1. Metadata Chunking (JSON, Dict, List)
2. Embedding Generation (SentenceTransformer)
3. Vector Database: ChromaDB, Python (chromadb library)
4. Data Storage & Retrieval(for vector storage and querying)


#### Technologies used : json, ChromaDB, SentenceTransformer

In [7]:
#IMPORTING NECESSARY LIBRARIES

import chromadb
from sentence_transformers import SentenceTransformer
from chromadb.config import Settings

- **Chunking**: Divides metadata into smaller segments with title, description, transcript, and frame data.
- **Frame Matching**: Associates frame descriptions with corresponding transcript segments.
- **Return**: Outputs a list of structured metadata chunks.

In [8]:
class MetadataChunker:
    def __init__(self, metadata: Dict):
        self.metadata = metadata

    def chunk_metadata(self) -> List[Dict]:
        """
        Chunk the metadata into smaller, meaningful pieces.
        Each chunk will include:
        - Title
        - Description
        - Transcript segment (start_time, end_time, text)
        - Frame description (if available for the segment)
        - Video URI
        """
        chunks = []

        # Chunk based on transcript segments
        for transcript_segment in self.metadata["transcript"]:
            chunk = {
                "title": self.metadata["title"],
                "description": self.metadata["description"],
                "start_time": transcript_segment["start_time"],
                "end_time": transcript_segment["end_time"],
                "text": transcript_segment["text"],
                "video_uri": self.metadata["video_uri"],
            }

            # Add frame descriptions if available for the segment
            frame_descriptions = []
            for frame in self.metadata["frames"]:
                if transcript_segment["start_time"] <= frame["timestamp"] <= transcript_segment["end_time"]:
                    frame_descriptions.append(frame["frame_description"])
            chunk["frame_descriptions"] = frame_descriptions

            chunks.append(chunk)

        return chunks

- **Initialization**: Initializes a SentenceTransformer model for embedding generation.
- **Text Preparation**: Combines relevant fields from each chunk into a text string.
- **Embedding Generation**: Generates embeddings for the prepared text using the model.

In [9]:
class EmbeddingGenerator:
    def __init__(self, model_name: str = "all-MiniLM-L6-v2"):
        self.model = SentenceTransformer(model_name)
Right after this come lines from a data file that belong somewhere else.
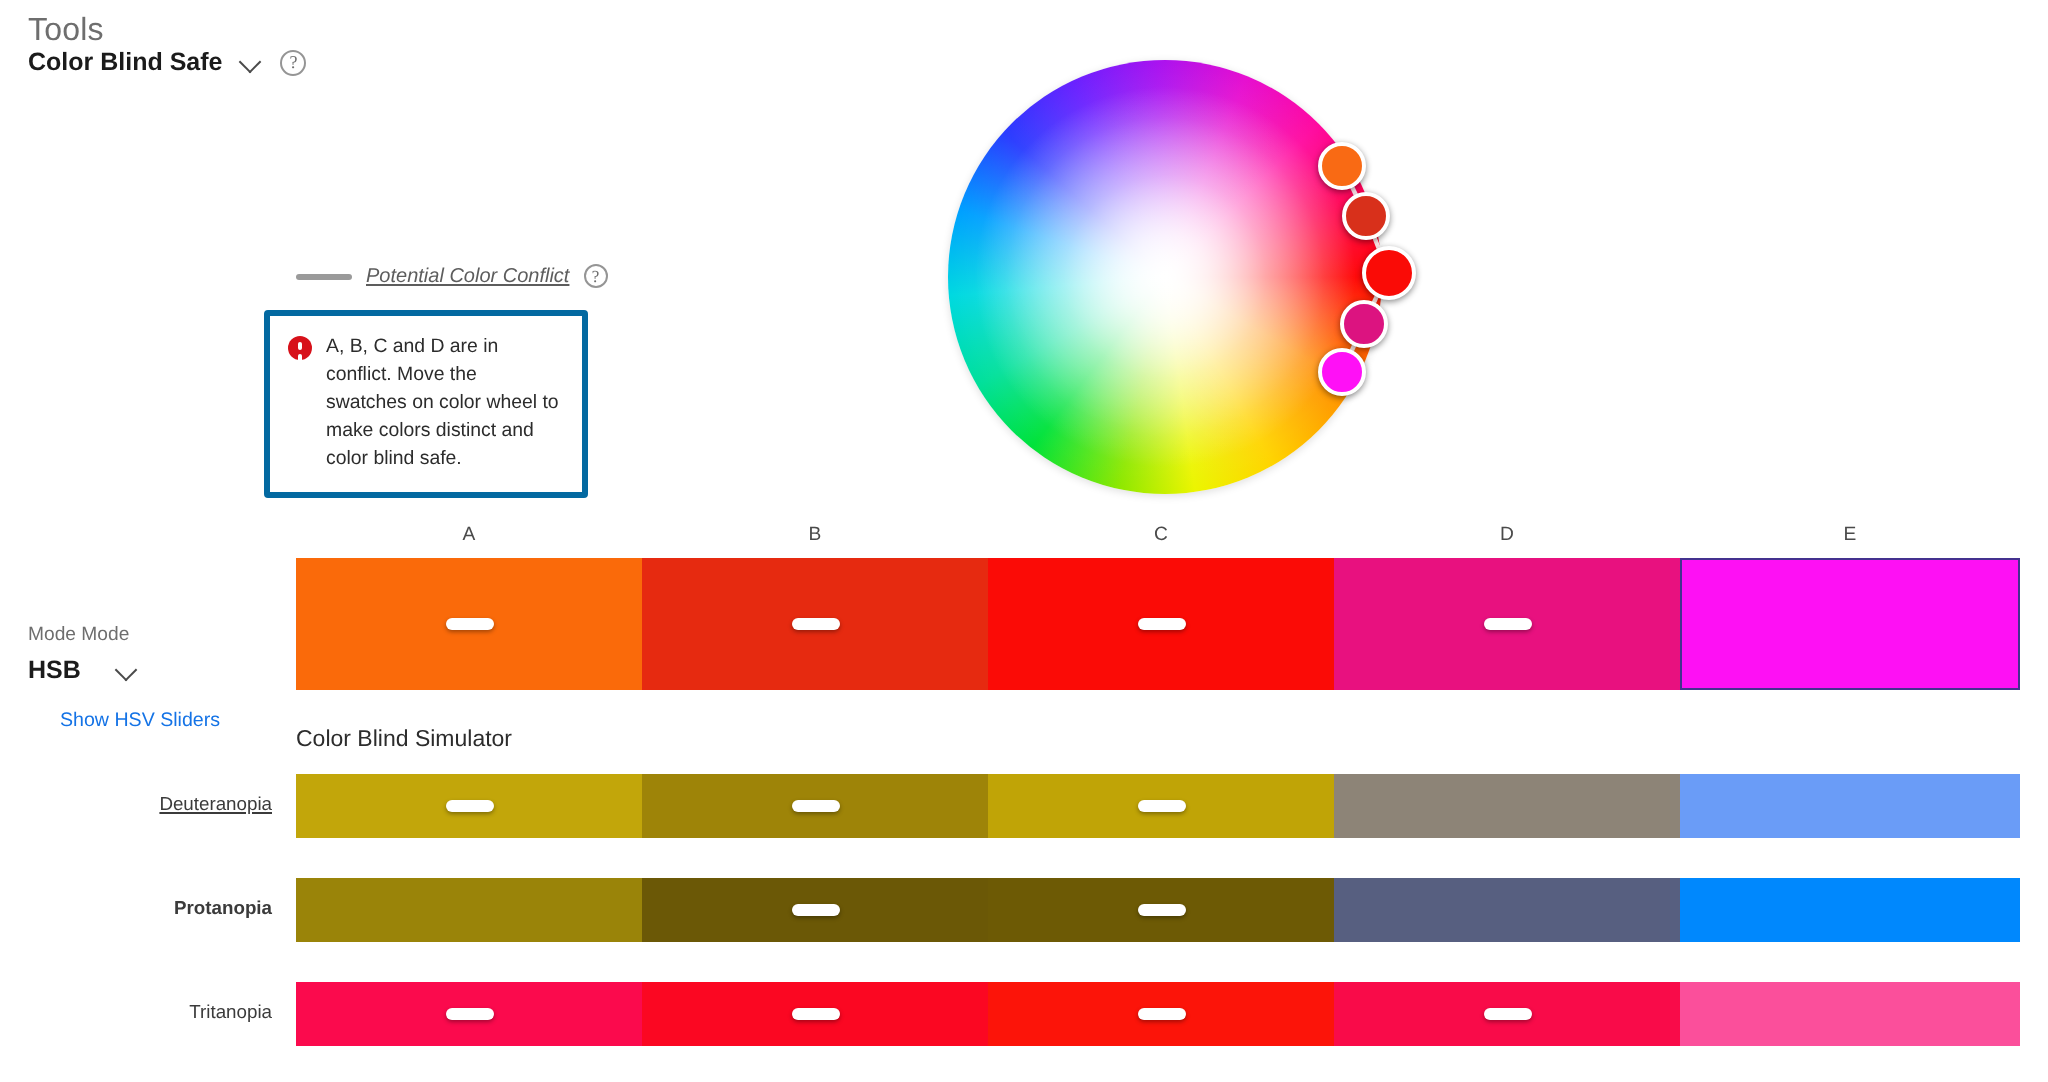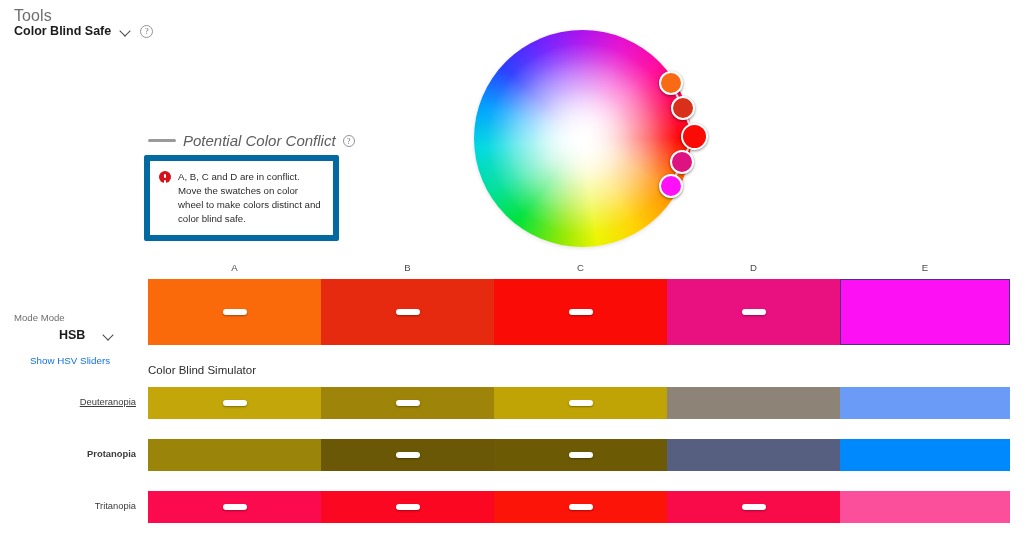"Potential Color Conflict" .legend-text { font-size: 15px -> 10px; text-decoration: none -> underline }
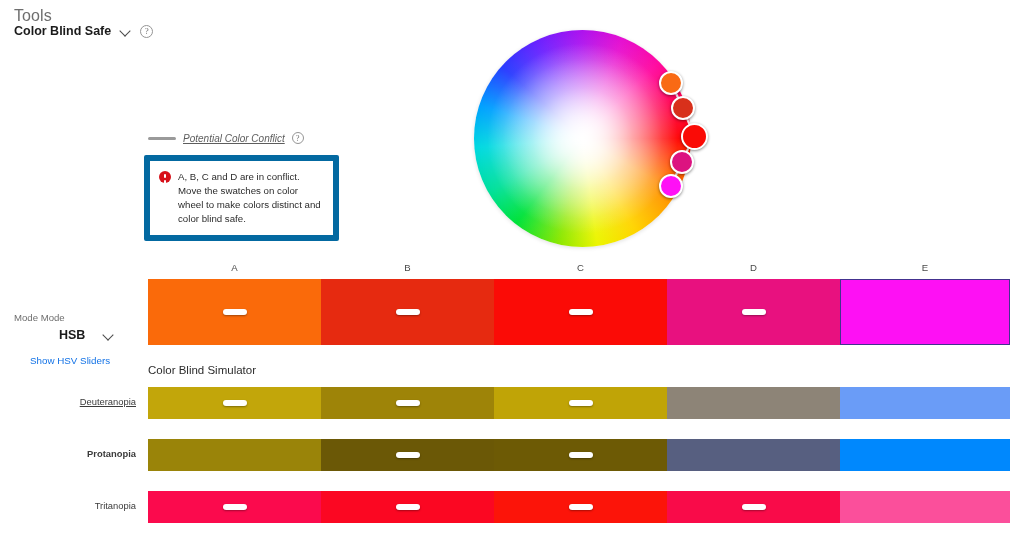"A, B, C and D" .warn-box { border: 6px solid #0369a1 -> 3px solid #0369a1; left: 144px -> 132px; width: 195px -> 162px }
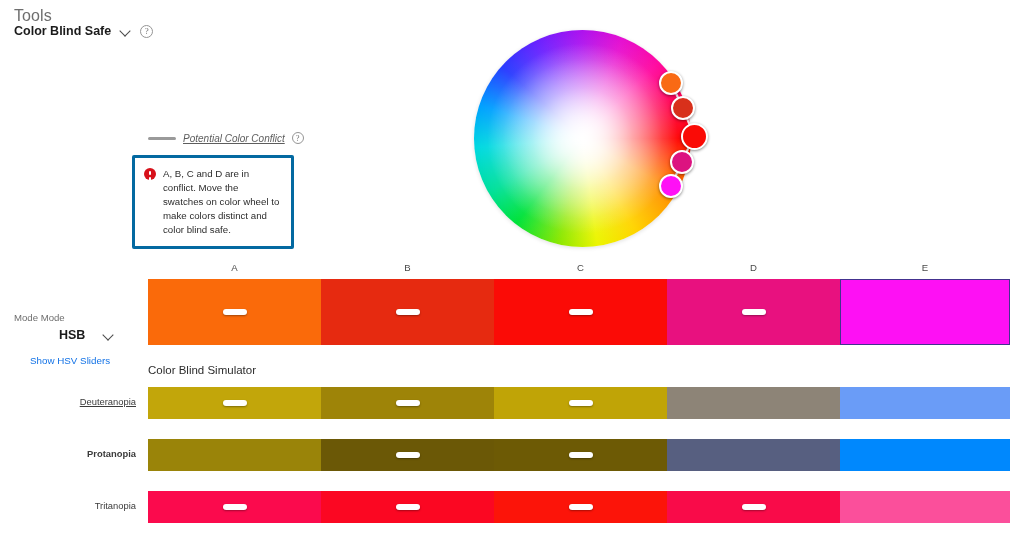"HSB" .cm-value { margin-left: 45px -> none }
    def generate_embeddings(self, chunks: List[Dict]) -> List[List[float]]:
        """
        Generate embeddings for each chunk's text.
        """
        texts = [self._prepare_text(chunk) for chunk in chunks]
        return self.model.encode(texts).tolist()

    @staticmethod
    def _prepare_text(chunk: Dict) -> str:
        """
        Prepare the text for embedding by combining relevant fields.
        """
        text = f"Title: {chunk['title']}\nDescription: {chunk['description']}\nTranscript: {chunk['text']}"
        if chunk["frame_descriptions"]:
            text += f"\nFrame Descriptions: {' '.join(chunk['frame_descriptions'])}"
        return text


- **Initialization**: Sets up ChromaDB client and collection.
- **Storing Chunks**: Stores chunks, embeddings, documents, and metadata.
- **Document Preparation**: Prepares text document with title, description, and transcript.
- **Metadata Preparation**: Prepares metadata (start time, end time, video URI).

In [10]:
class VectorDB:
    def __init__(self, db_path: str = "./chroma_db"):
        self.client = chromadb.Client(Settings(persist_directory=db_path, is_persistent=True))
        self.collection = self.client.get_or_create_collection(name="video_metadata")

    def store_chunks(self,
                     chunks: List[Dict], embeddings: List[List[float]]):
        """
        Store chunks and their embeddings in the vector database.
        """
        ids = [str(i) for i in range(len(chunks))]
        documents = [self._prepare_document(chunk) for chunk in chunks]
        metadatas = [self._prepare_metadata(chunk) for chunk in chunks]

        self.collection.add(
            ids=ids,
            embeddings=embeddings,
            documents=documents,
            metadatas=metadatas,
        )

    @staticmethod
    def _prepare_document(chunk: Dict) -> str:
        """
        Prepare the document text for storage.
        """
        return f"Title: {chunk['title']}\nDescription: {chunk['description']}\nTranscript: {chunk['text']}"

    @staticmethod
    def _prepare_metadata(chunk: Dict) -> Dict:
        """
        Prepare metadata for storage.
        """
        return {
            "start_time": chunk["start_time"],
            "end_time": chunk["end_time"],
            "video_uri": chunk["video_uri"],
        }


- **Retrieval**: Converts the query into an embedding, queries the database for relevant chunks, and returns the top results.
- **Results Formatting**: Formats the results into a list of relevant chunks with video URI, start time, and text.

In [11]:
class Retriever:
    def __init__(self, db_path: str = "./chroma_db"):
        self.client = chromadb.Client(Settings(persist_directory=db_path, is_persistent=True))
        self.collection = self.client.get_collection(name="video_metadata")
        self.embedding_generator = EmbeddingGenerator()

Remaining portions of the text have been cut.